[Exercise details]
Please retype the entries below word for word, passing over every picture.

··· Extracted entries

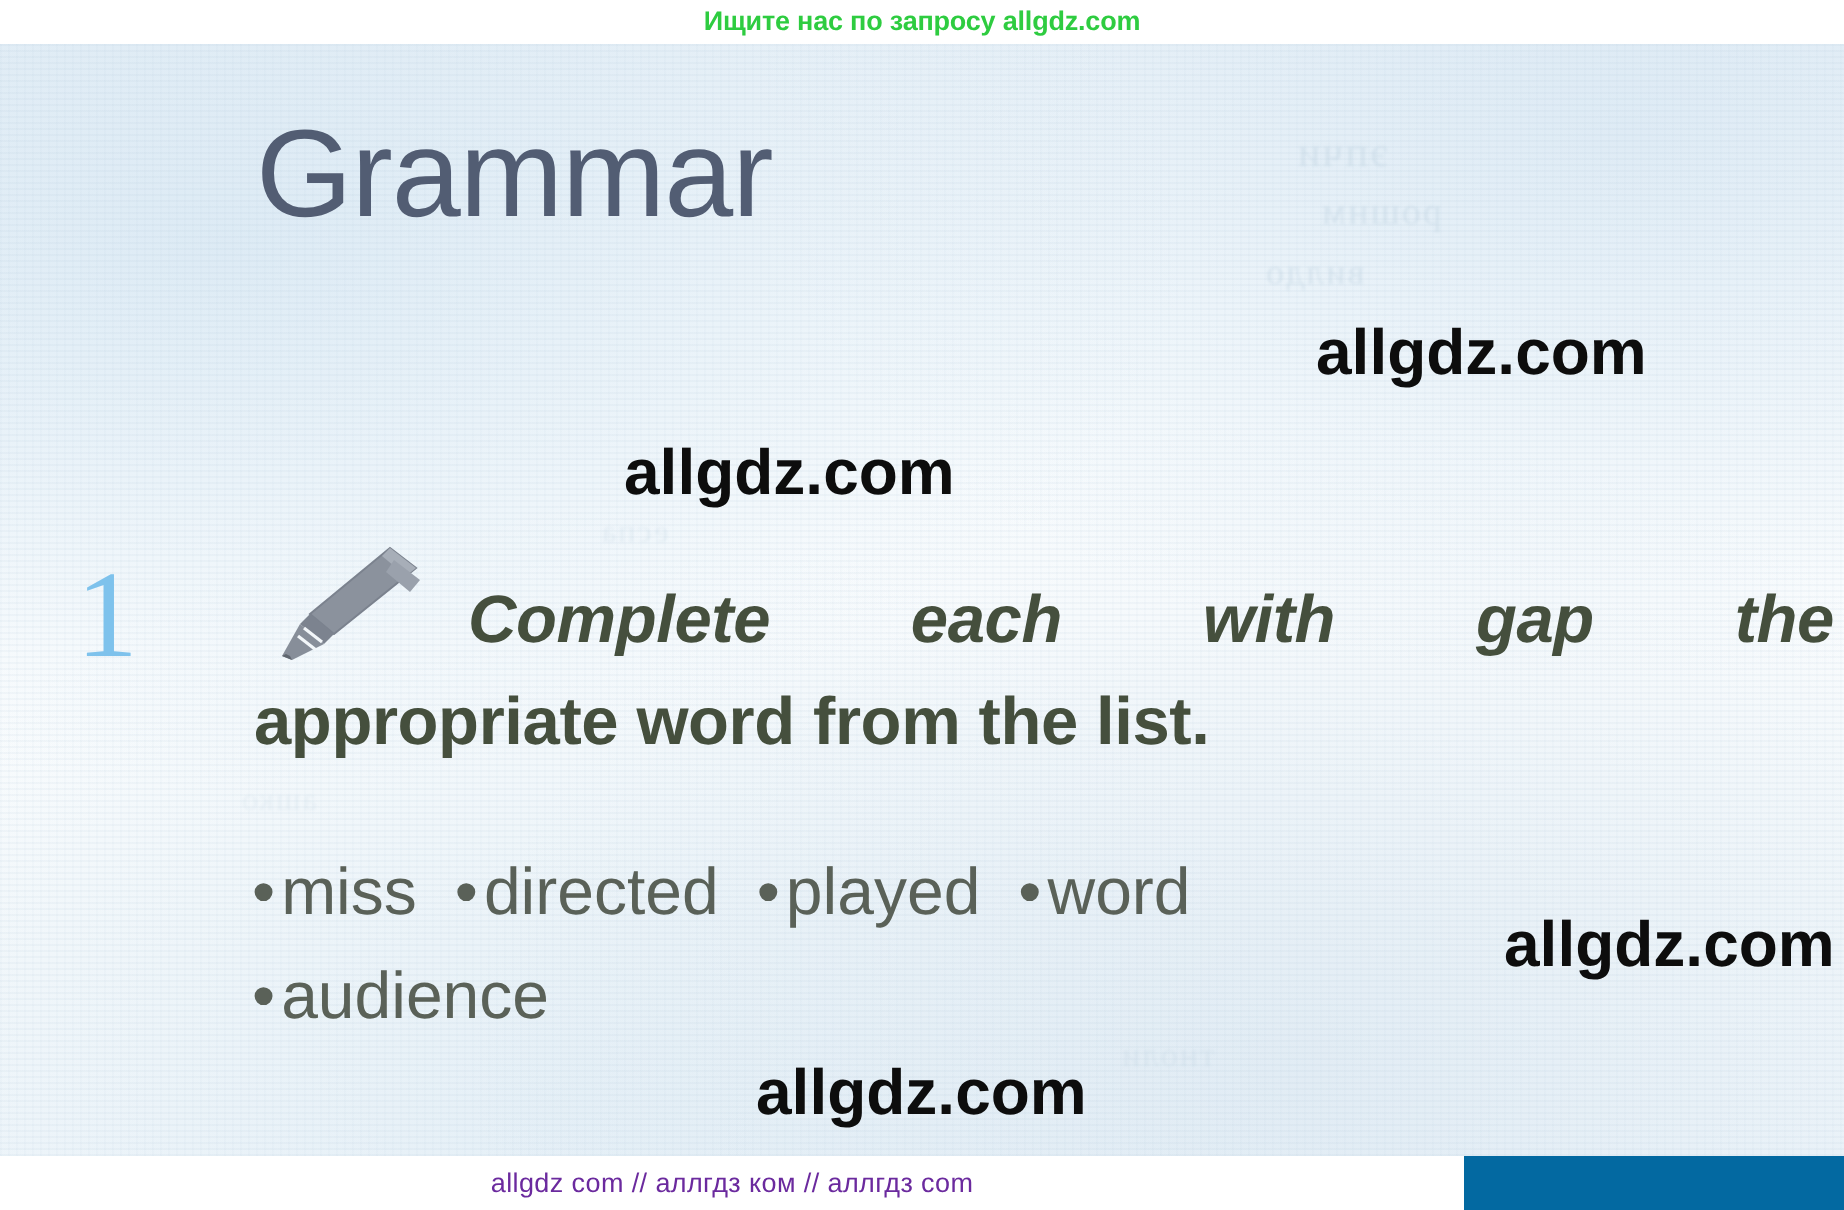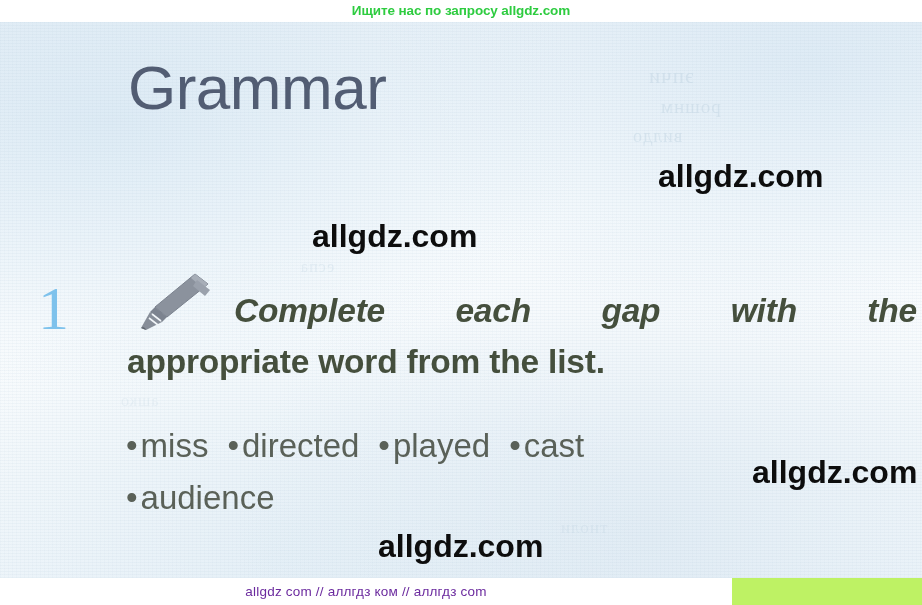--- a/index.html
+++ b/index.html
@@ -15,7 +15,7 @@
     position: relative;
     width: 922px;
     height: 605px;
-    background: #bef264;
+    background: #0369a1;
     overflow: hidden;
   }
 

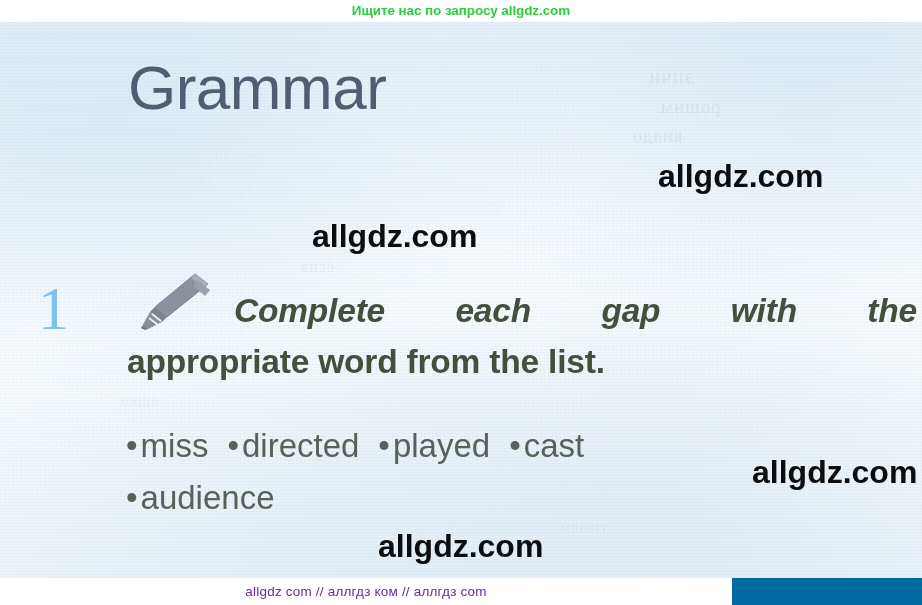--- a/index.html
+++ b/index.html
@@ -245,8 +245,8 @@
         <span class="l1-inner">
           <i>Complete</i>
           <i>each</i>
+          <i>with</i>
           <i>gap</i>
-          <i>with</i>
           <i>the</i>
         </span>
       </span>

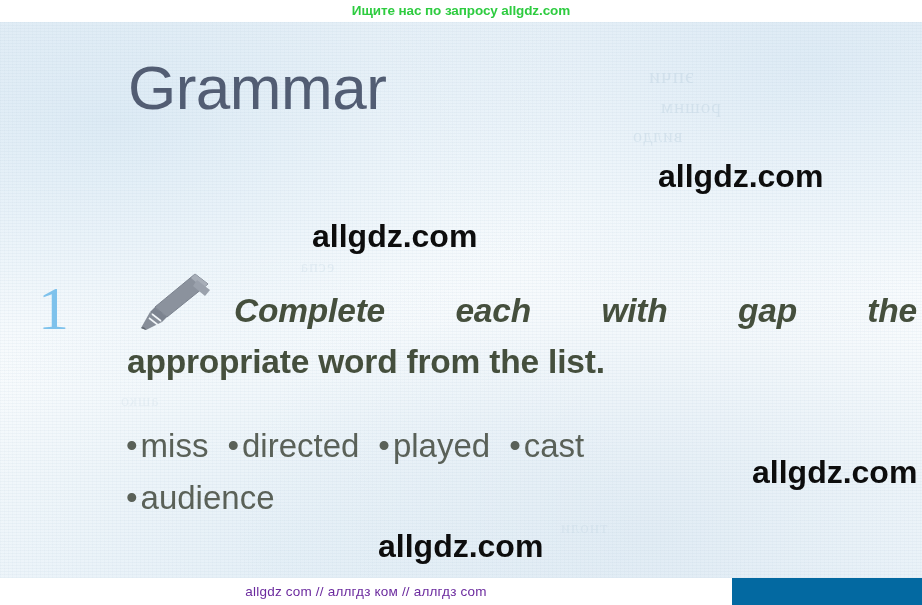--- a/index.html
+++ b/index.html
@@ -255,7 +255,7 @@
 
     <div class="wordlist">
       <span class="row">
-        <span class="bul">•</span><span class="item">miss</span><span class="gap-md"></span><span class="bul">•</span><span class="item">directed</span><span class="gap-md"></span><span class="bul">•</span><span class="item">played</span><span class="gap-md"></span><span class="bul">•</span><span class="item">cast</span>
+        <span class="bul">•</span><span class="item">miss</span><span class="gap-md"></span><span class="bul">•</span><span class="item">directed</span><span class="gap-md"></span><span class="bul">•</span><span class="item">played</span><span class="gap-md"></span><span class="bul">•</span><span class="item">word</span>
       </span>
       <span class="row">
         <span class="bul">•</span><span class="item">audience</span>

······

[Result of this task]
--- a/index.html
+++ b/index.html
@@ -15,7 +15,7 @@
     position: relative;
     width: 922px;
     height: 605px;
-    background: #bef264;
+    background: #0369a1;
     overflow: hidden;
   }
 

--- a/index.html
+++ b/index.html
@@ -245,8 +245,8 @@
         <span class="l1-inner">
           <i>Complete</i>
           <i>each</i>
+          <i>with</i>
           <i>gap</i>
-          <i>with</i>
           <i>the</i>
         </span>
       </span>

--- a/index.html
+++ b/index.html
@@ -255,7 +255,7 @@
 
     <div class="wordlist">
       <span class="row">
-        <span class="bul">•</span><span class="item">miss</span><span class="gap-md"></span><span class="bul">•</span><span class="item">directed</span><span class="gap-md"></span><span class="bul">•</span><span class="item">played</span><span class="gap-md"></span><span class="bul">•</span><span class="item">cast</span>
+        <span class="bul">•</span><span class="item">miss</span><span class="gap-md"></span><span class="bul">•</span><span class="item">directed</span><span class="gap-md"></span><span class="bul">•</span><span class="item">played</span><span class="gap-md"></span><span class="bul">•</span><span class="item">word</span>
       </span>
       <span class="row">
         <span class="bul">•</span><span class="item">audience</span>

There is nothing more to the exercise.